## Your task
In the listing below, locate the line that contains "font-style: italic ->" and the line that contains "color: #b91c1c ->". Restate word for word those two lines and every line between them, and nothing else.

--- Given entries Enclosed Below ---

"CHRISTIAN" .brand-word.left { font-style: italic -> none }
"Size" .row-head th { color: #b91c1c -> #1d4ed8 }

--- End of Enclosed Given entries ---
--- Given entries Enclosed Below ---

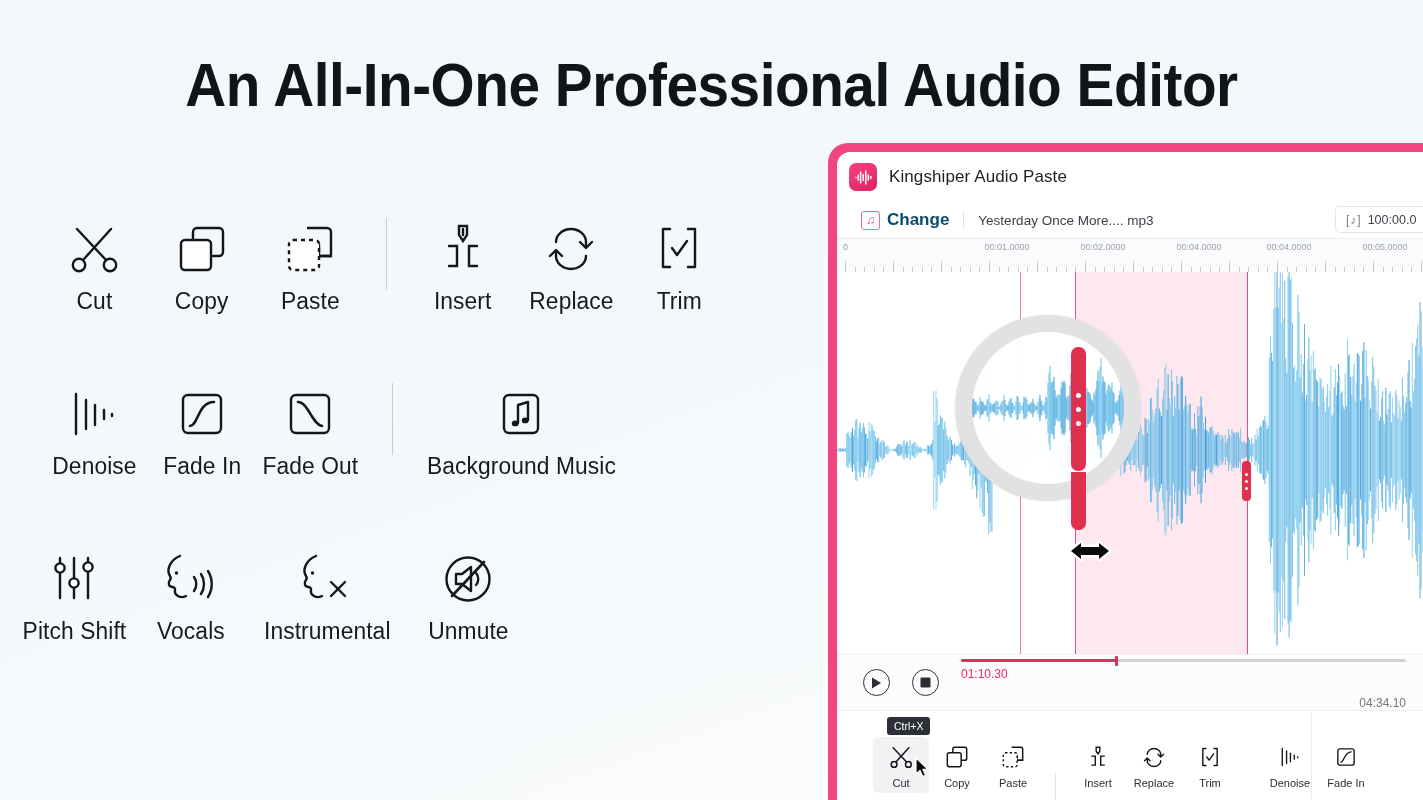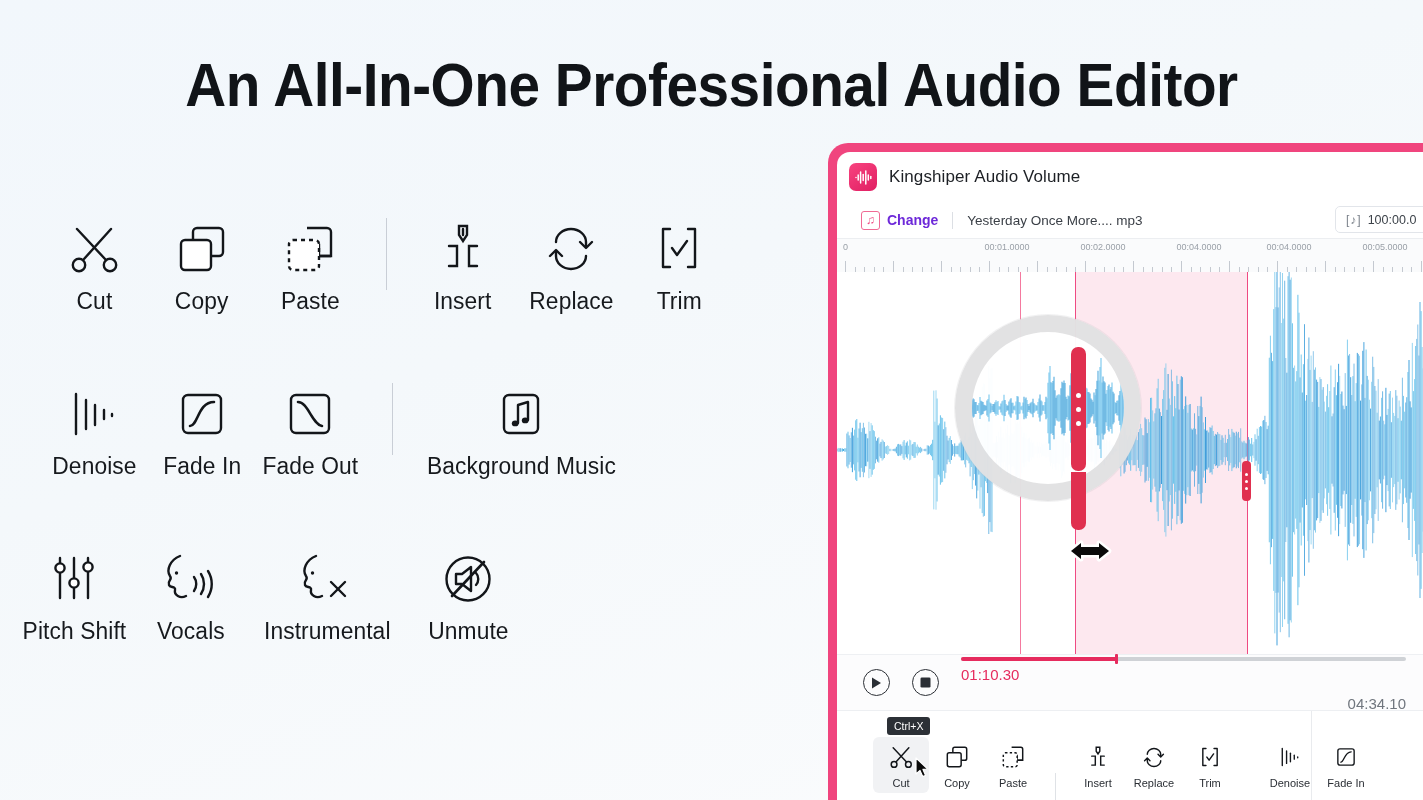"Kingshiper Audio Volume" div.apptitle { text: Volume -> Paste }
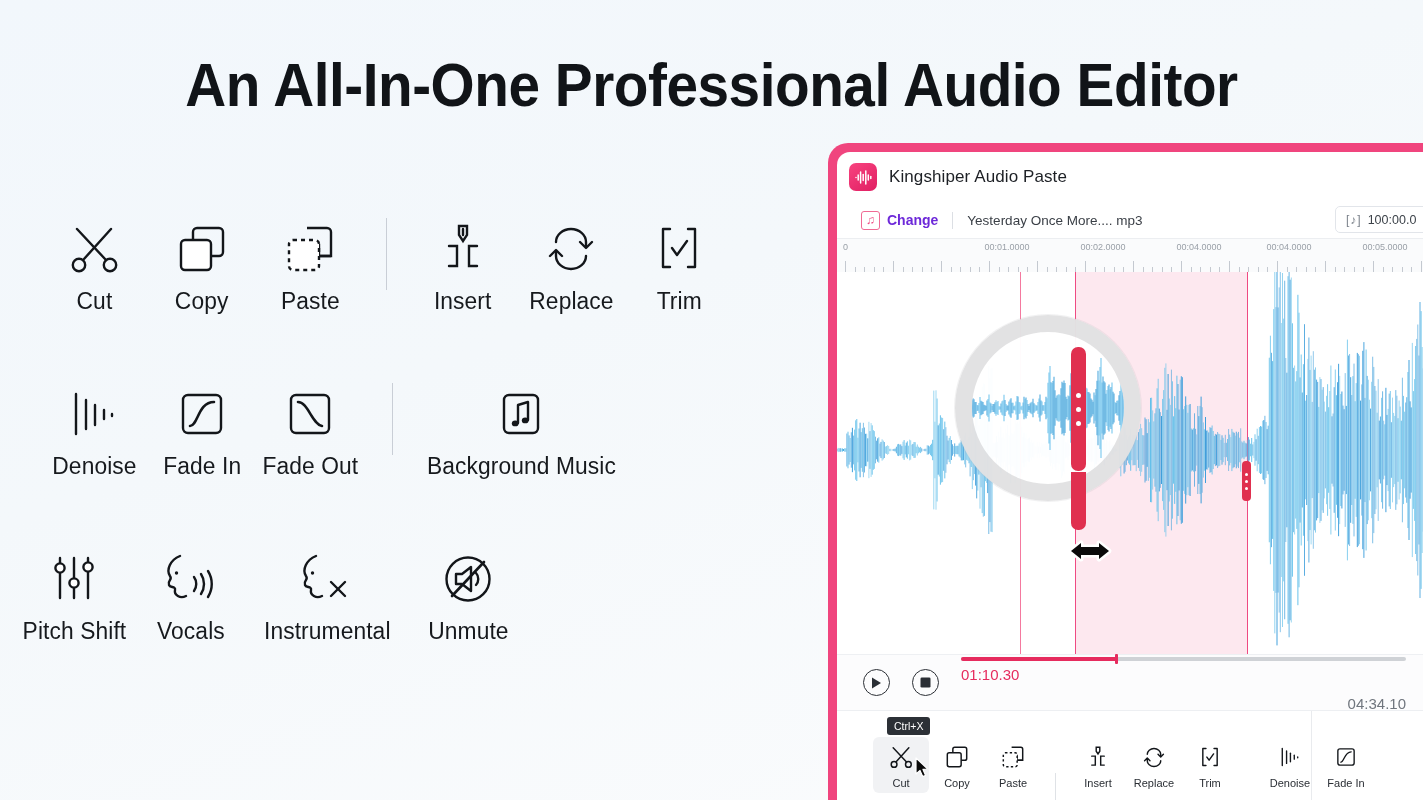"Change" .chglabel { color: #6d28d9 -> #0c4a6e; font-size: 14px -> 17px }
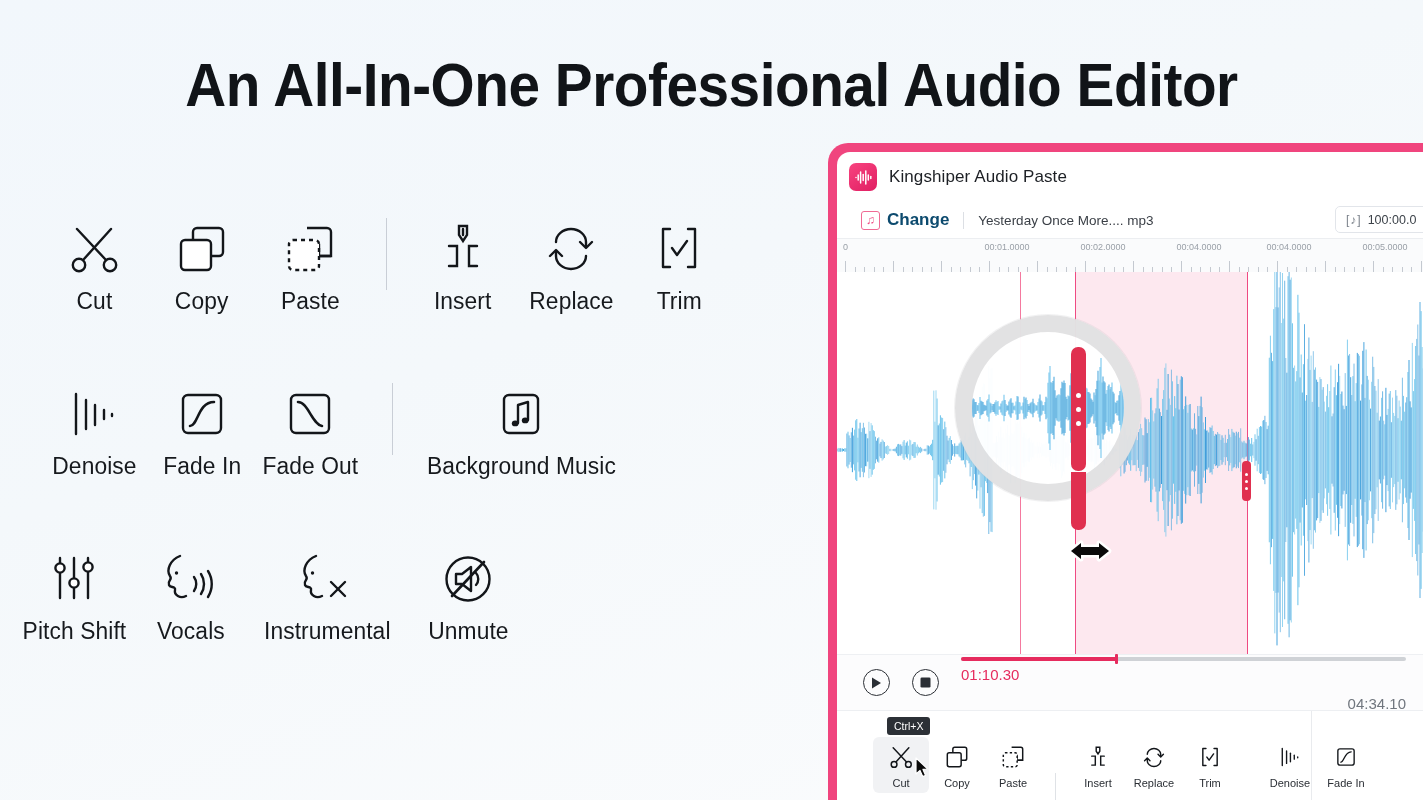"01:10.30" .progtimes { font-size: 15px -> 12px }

--- End of Enclosed Given entries ---

## Response to this exercise
"CHRISTIAN" .brand-word.left { font-style: italic -> none }
"Size" .row-head th { color: #b91c1c -> #1d4ed8 }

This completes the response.